(Modification records)
○ ○ ○ ○ ○ ○ ○
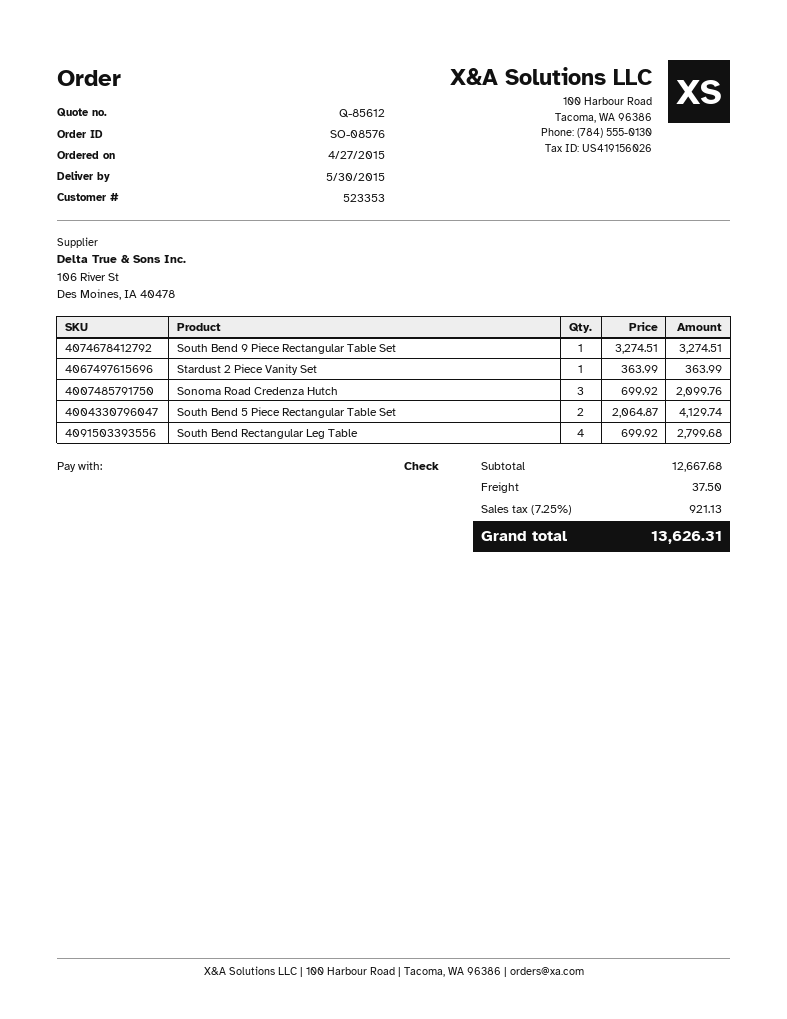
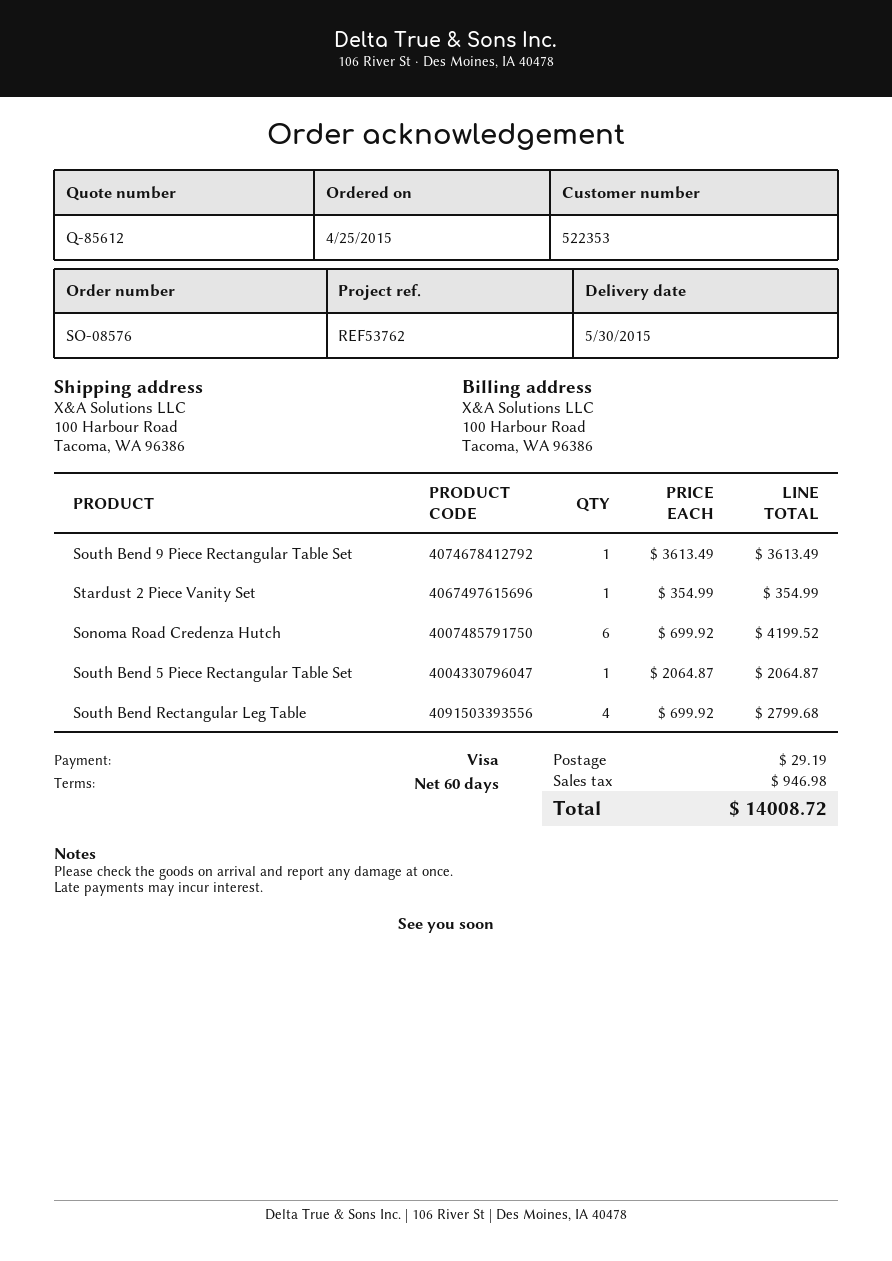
order date: 2015-04-27 -> 2015-04-25
customer number: 523353 -> 522353
payment method: cheque -> Visa
South Bend 9 Piece Rectangular Table Set: 1 x 3274.51 = 3274.51 -> 1 x 3613.49 = 3613.49
Stardust 2 Piece Vanity Set: 1 x 363.99 = 363.99 -> 1 x 354.99 = 354.99
Sonoma Road Credenza Hutch: 3 x 699.92 = 2099.76 -> 6 x 699.92 = 4199.52
South Bend 5 Piece Rectangular Table Set: 2 x 2064.87 = 4129.74 -> 1 x 2064.87 = 2064.87
shipping: 37.50 -> 29.19
tax: 921.13 -> 946.98
total: 13626.31 -> 14008.72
○ ○ ○ ○ ○ ○ ○
• [WORK ITEM] This exercise calls for the records to be given again exactly, without the images.

• [WORKED SOLUTION]
order date: 2015-04-27 -> 2015-04-25
customer number: 523353 -> 522353
payment method: cheque -> Visa
South Bend 9 Piece Rectangular Table Set: 1 x 3274.51 = 3274.51 -> 1 x 3613.49 = 3613.49
Stardust 2 Piece Vanity Set: 1 x 363.99 = 363.99 -> 1 x 354.99 = 354.99
Sonoma Road Credenza Hutch: 3 x 699.92 = 2099.76 -> 6 x 699.92 = 4199.52
South Bend 5 Piece Rectangular Table Set: 2 x 2064.87 = 4129.74 -> 1 x 2064.87 = 2064.87
shipping: 37.50 -> 29.19
tax: 921.13 -> 946.98
total: 13626.31 -> 14008.72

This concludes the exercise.